Quels savoirs pour quelle expertise en santé au travail ?

Enseignements d’un séminaire associant chercheurs de différentes disciplines, experts institutionnels et syndicalistes

Par Émilie Counil et Emmanuel Henry

Pourquoi ce séminaire ?

Au cours des dernières décennies, les enjeux de santé au travail ont été de plus en plus régulièrement appréhendés dans des termes scientifiques et techniques conduisant à donner une place croissante à l’expertise scientifique. L’idée même d’évaluer les effets du travail sur la santé paraissait presque hors sujet jusqu’au début des années 1990, comme en témoigne l’absence d’évaluation épidémiologique du risque amiante avant la forte publicité donnée à cette question. Aujourd’hui, au contraire, le ministère du Travail peut s’appuyer sur le département santé travail de l’Institut de veille sanitaire (InVS) et sur l’Agence nationale de sécurité sanitaire de l’alimentation, de l’environnement et du travail (ANSES) pour instruire un nombre de questions de plus en plus important. L’émergence de ces agences en charge de l’expertise scientifique et plus largement la montée de l’expertise scientifique des questions de santé au travail est significative d’un double processus : l’inscription progressive des questions de santé au travail dans le champ de la santé publique et l’importance croissante des dimensions scientifiques dans la réponse apportée aux questions de « sécurité sanitaire ».

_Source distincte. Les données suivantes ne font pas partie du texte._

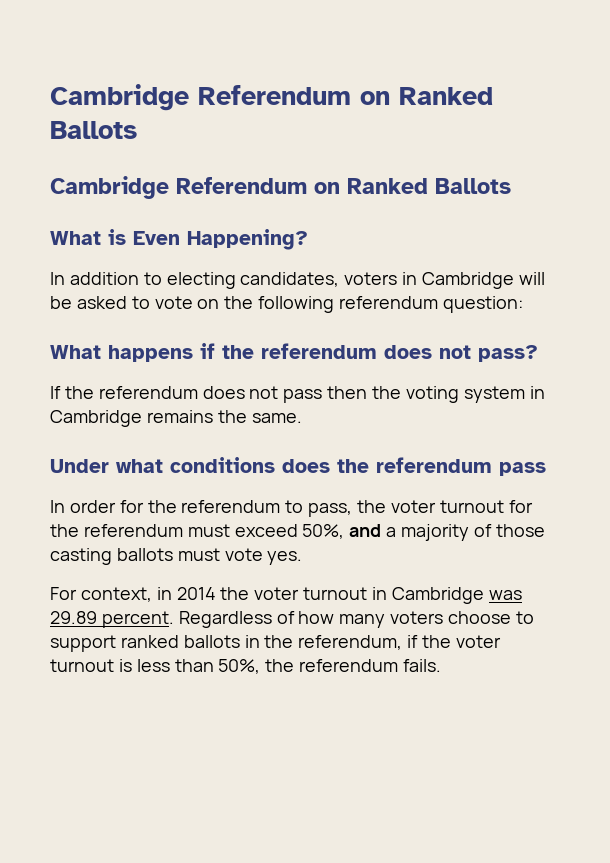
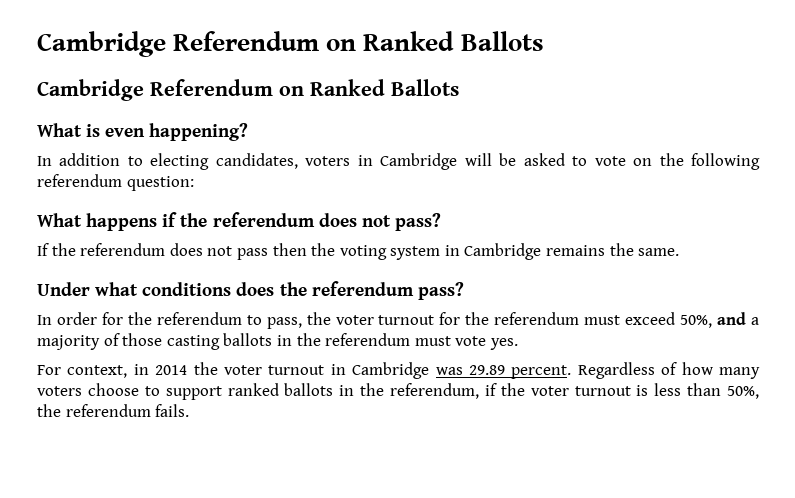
- What is Even Happening?
+ What is even happening?
- Under what conditions does the referendum pass
+ Under what conditions does the referendum pass?
- In order for the referendum to pass, the voter turnout for the referendum must exceed 50%, and a majority of those casting ballots must vote yes.
+ In order for the referendum to pass, the voter turnout for the referendum must exceed 50%, and a majority of those casting ballots in the referendum must vote yes.

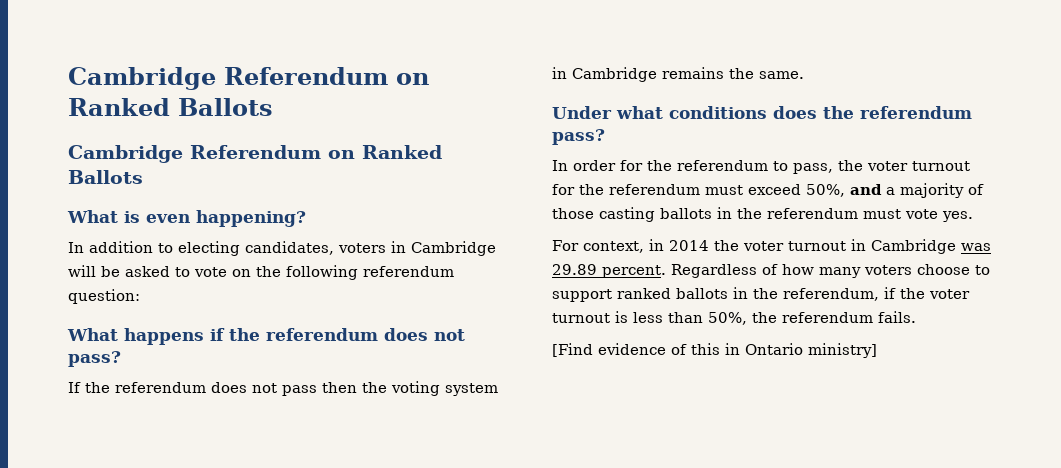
+ [Find evidence of this in Ontario ministry]

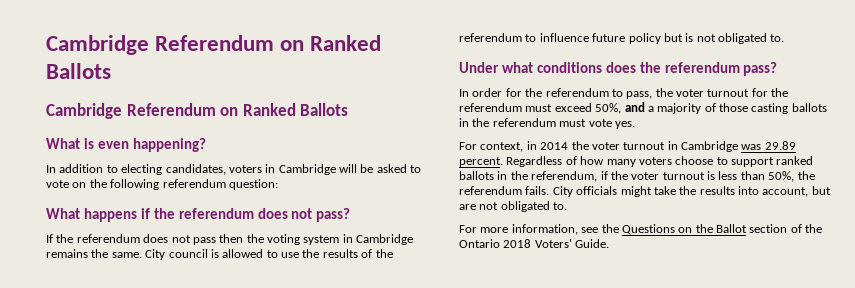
+ City council is allowed to use the results of the referendum to influence future policy but is not obligated to.
- Regardless of how many voters choose to support ranked ballots in the referendum, if the voter turnout is less than 50%, the referendum fails.
- [Find evidence of this in Ontario ministry]
+ Regardless of how many voters choose to support ranked ballots in the referendum, if the voter turnout is less than 50%, the referendum fails. City officials might take the results into account, but are not obligated to.
+ For more information, see the Questions on the Ballot section of the Ontario 2018 Voters' Guide.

Si cette place croissante de l’expertise dans les décisions publiques correspond pour une part à une demande des mouvements sociaux cherchant à faire prévaloir les enjeux de santé publique sur les intérêts économiques, ces transformations ont pu aussi contribuer à rendre plus difficile l’appropriation des questions de santé au travail par le mouvement syndical, disposant de moins de ressources scientifiques et expertes. Aujourd’hui, il ne suffit plus de dénoncer fortement une atteinte à la santé en milieu professionnel par une grève suivie ou de rendre visible un risque en ayant recours au droit de retrait, il devient de plus en plus nécessaire d’apporter la preuve scientifique du danger ou du risque. Cette transformation des politiques de santé au travail n’est pas sans conséquences sur les mobilisations sociales ou sur les modalités par lesquelles les représentants du personnel et syndicaux peuvent attirer l’attention sur des problèmes sanitaires se posant dans le cadre du travail. Cette contrainte de devoir placer le débat sur le terrain scientifique plutôt que sur celui des terrains de lutte traditionnels des conflits sociaux modifie les rapports de force entre organisations syndicales et employeurs mais aussi entre employeurs et ministère du Travail ou administration européenne dans le cas des réglementations européennes. En outre, produire des connaissances s’appuyant pour partie sur les expertises de terrain est souvent perçu comme une forme de militantisme de la part des scientifiques engagés dans ces démarches de co-construction de savoirs. Cette tension entre la validation scientifique des dénonciations des atteintes à la santé, confiée à des agences étatiques indépendantes se situant dans une certaine distance au terrain, et les mobilisations de travailleurs sur ces thèmes est au cœur d’un séminaire que nous avons organisé en 2014-2015 et qui a rassemblé des scientifiques impliqués dans des activités d’expertise, des chercheurs en sciences humaines et sociales et des syndicalistes (voir encadré).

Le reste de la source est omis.